Revue de presse

"En invoquant le blasphème, c’est la liberté qui est visée" (Le Monde, 6 oct. 12)

Par Rachid Azzouz, Mazarine Pingeot, Philippe-Gabriel Steg, Mohamed Ulad et Isabelle Wekstein 7 octobre 2012

"Le 3 octobre, les organisateurs du Festival de création contemporaine de Toulouse et l’artiste marocain Mounir Fatmi ont annoncé l’arrêt de la présentation d’une de ses oeuvres à cause de protestations de musulmans blessés de voir des passants marcher sur des versets du Coran projetés au sol. Une jeune femme aurait été giflée pour avoir mis le pied sur les versets...

Il y a quelques jours, l’Organisation de la conférence islamique a lancé une offensive diplomatique pour demander la reconnaissance en droit international du crime de blasphème. Depuis un mois environ, le monde arabo-musulman est secoué par des manifestations souvent violentes et parfois accompagnées d’assassinats pour protester contre un film anodin jugé blasphématoire contre la personne du prophète Mahomet.

Des dignitaires religieux chiites iraniens ont réactivé la fatwa prononcée il y a plus de vingt ans contre Salman Rushdie lors de la parution de son roman Les Versets sataniques et augmenté de 500 000 dollars (385 242 euros) la récompense pour son éventuel assassin. L’exemple du Pakistan, où la loi antiblasphème est utilisée de façon répétée pour justifier les persécutions contre les minorités chrétiennes et l’assassinat des partisans de la démocratie illustre l’hypocrisie de ceux qui se prétendent offensés par le blasphème qu’ils ont parfois eux-mêmes orchestré. Il apparaît clairement que, derrière le blasphème, c’est la liberté religieuse qui est en jeu. [...]

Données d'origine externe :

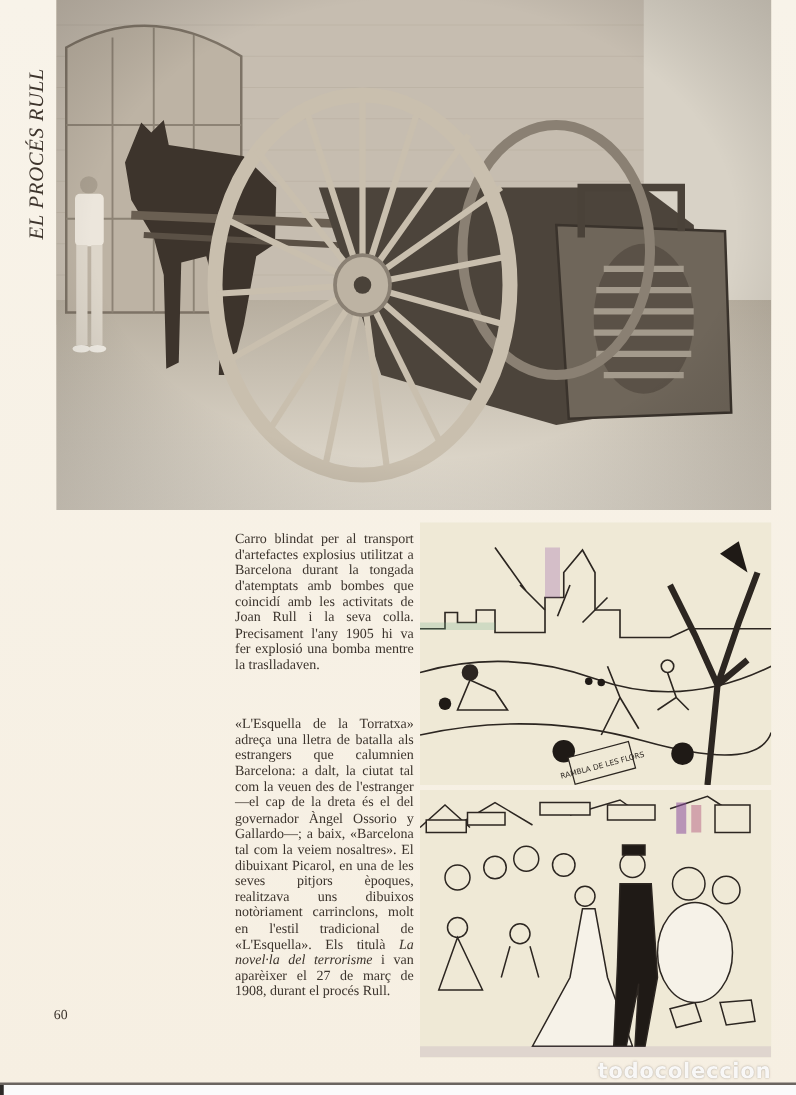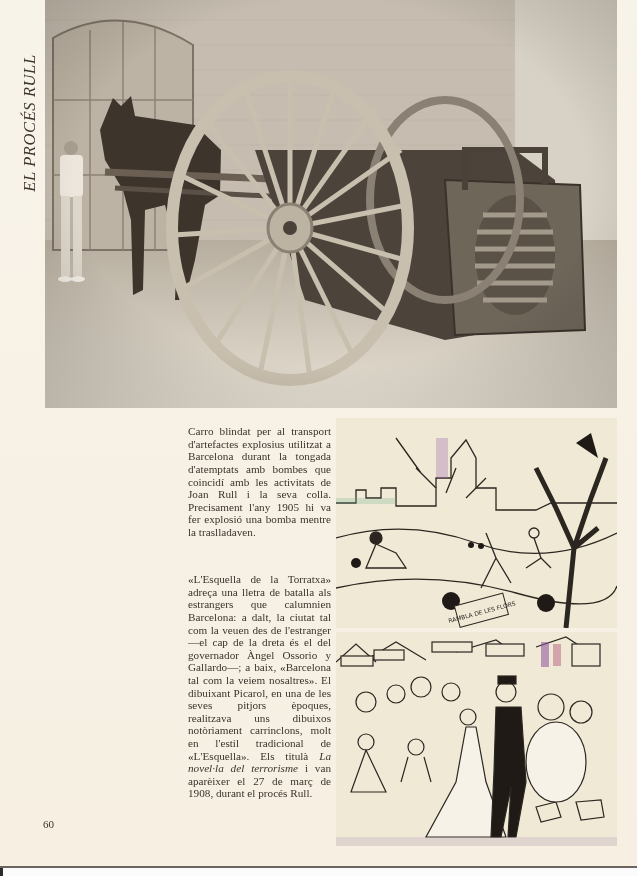"60" .page-number { margin-top: 12px -> none }
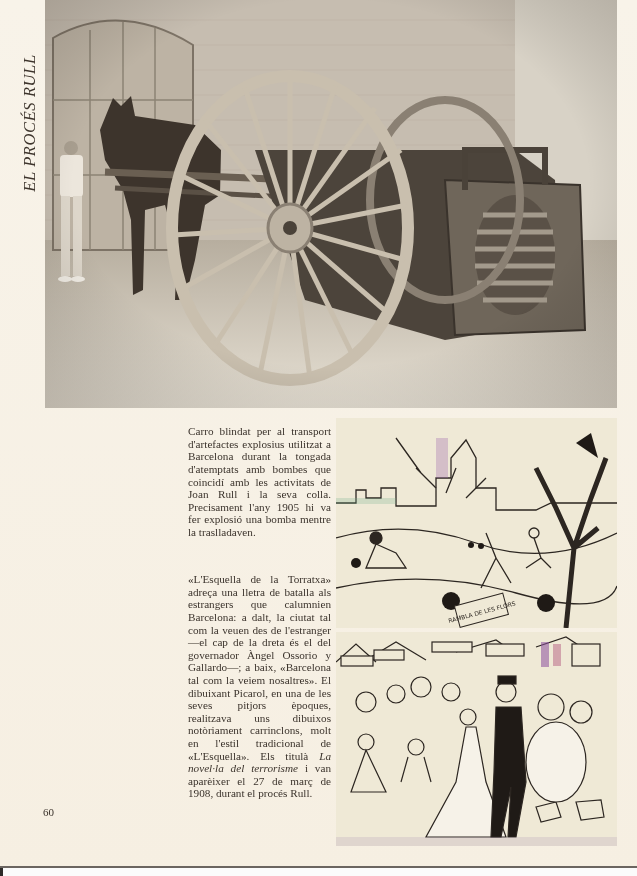"todocoleccion" div.watermark { html: none -> <div>todocoleccion</div> }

Dans ce double conflit, toute politique d’apaisement ou de compromis avec le terrorisme, que ce soit celui de la pensée ou celui des bombes, n’est pas seulement une capitulation inutile, c’est un coup de poignard dans le dos des démocrates et des libéraux du monde arabo-musulman. Comme le disait Churchill à l’attention du premier ministre Chamberlain rentrant de Munich après avoir signé les accords avec Hitler : "Vous aviez le choix entre la paix et l’honneur, vous avez choisi le déshonneur et vous aurez la guerre." Dans le combat planétaire que mènent les islamistes, chaque reculade ou chaque acte de résistance est diffusé du Maroc à l’Indonésie.

Dire qu’il faut avoir des comportements responsables, comme l’ont fait certains hommes politiques, constitue en réalité une incitation à l’autocensure et un recul objectif de la liberté de conscience et d’expression ; une atteinte aux principes fondamentaux sur lesquels repose toute société démocratique."